Settings: 1x GPU (index 0)
# extract feature activations from classification network
python Residual_flow_prepare.py --dataset cifar10 --net_type resnet --gpu 0
Place the pre-trained residual flow networks (ResNet, CIFAR-10) in ./output/ or train the networks using the following:
Note: Each layer is trained individually using the flag --layer n where 'n' is the layer index [0..N]
# (optional - you may use the pre-trained networks above)
# Residual Flow training - trained per target network layer [0..N]

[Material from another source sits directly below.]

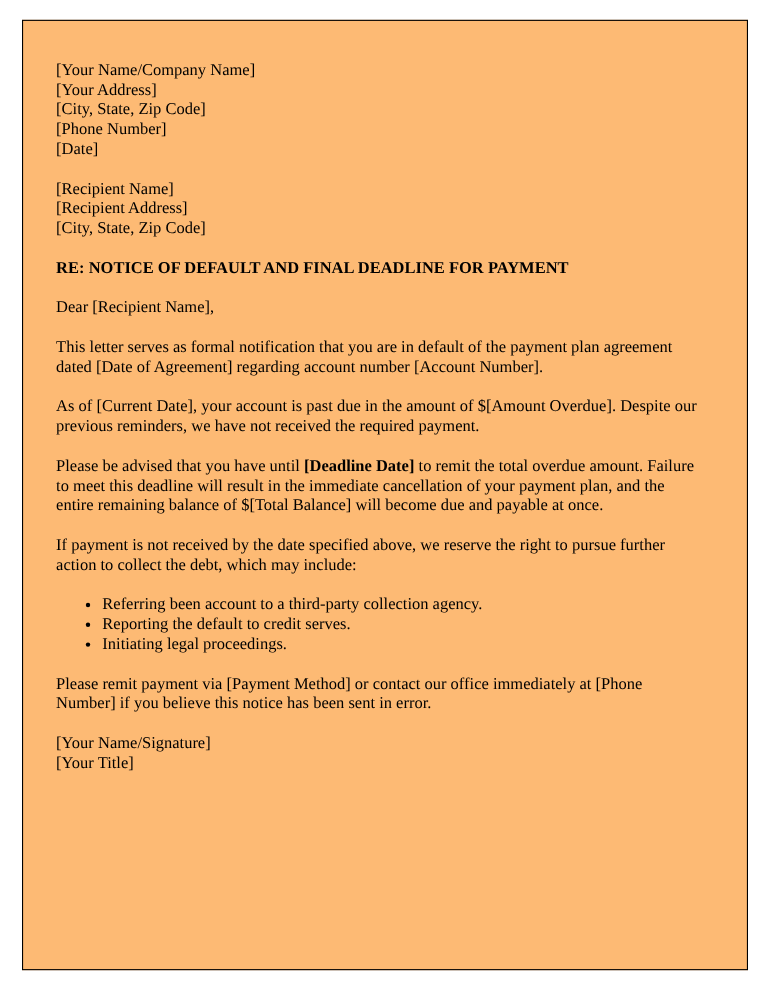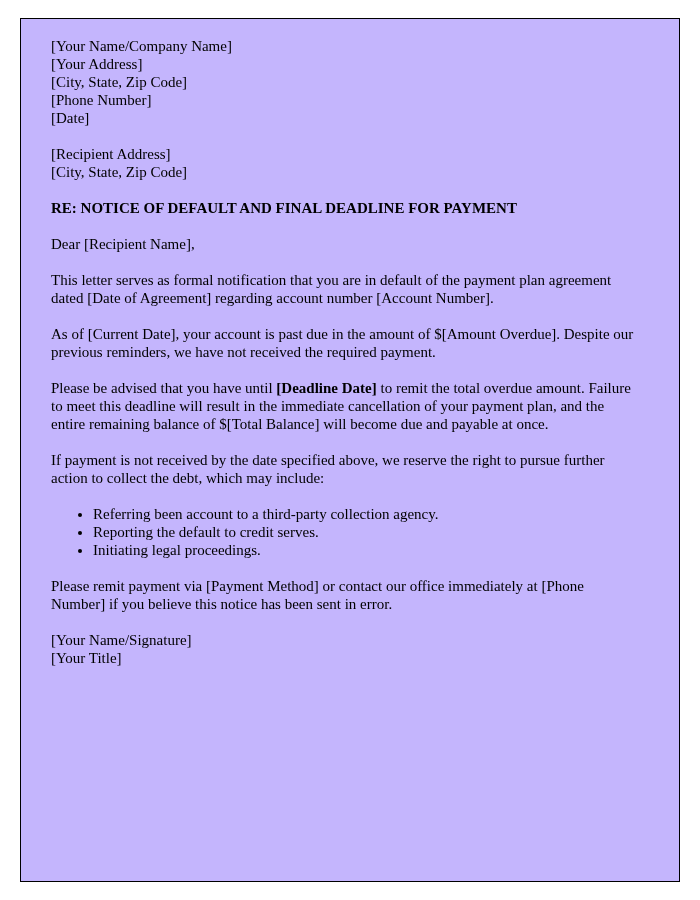"[Your Name/Company Name]" .page { background: #c4b5fd -> #fdba74; padding: 18px 44px 30px 30px -> 36px 44px 30px 30px }
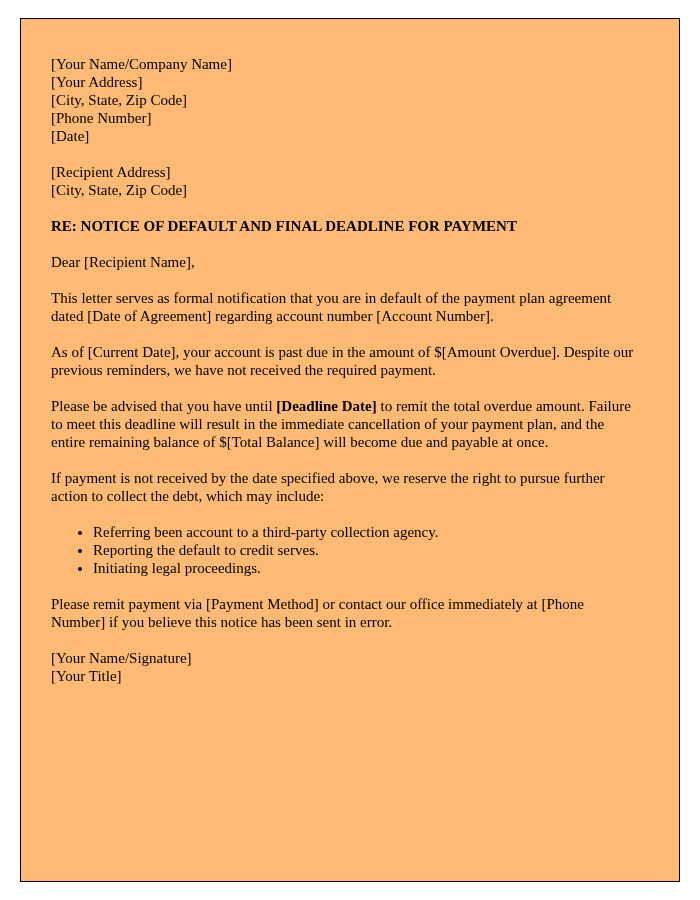"[Recipient Name]" p.line { html: none -> <p>[Recipient Name]</p> }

# where N = 3 for DenseNet and N = 4 for ResNet
python Residual_flow_train.py --num_iter 2000 --net_type resnet --dataset cifar10 --layer 0 --gpu 0
python Residual_flow_test_processing.py --net_type resnet --dataset cifar10
# (optional) comparison with Mahalanobis detector
python OOD_Generate_Mahalanobis.py --dataset cifar10 --net_type resnet --gpu 0
python OOD_Regression_Residual_flow.py --net_type resnet
# (optional) comparison with Mahalanobis detector
python OOD_Regression_Mahalanobis.py --net_type resnet
# generate the adversarial samples
python ADV_Samples_FGSM.py
# extract feature activations from classification network
python Residual_flow_prepare.py --dataset cifar10 --net_type resnet --gpu 0 --validation_src FGSM
Place the pre-trained residual flow networks (ResNet, CIFAR-10) in ./output/ or train the networks using the following:
Note: Each layer is trained individually using the flag --layer n where 'n' is the layer index [0..N]
# (optional - you may use the pre-trained networks above)
# Residual Flow training - trained per target network layer [0..N]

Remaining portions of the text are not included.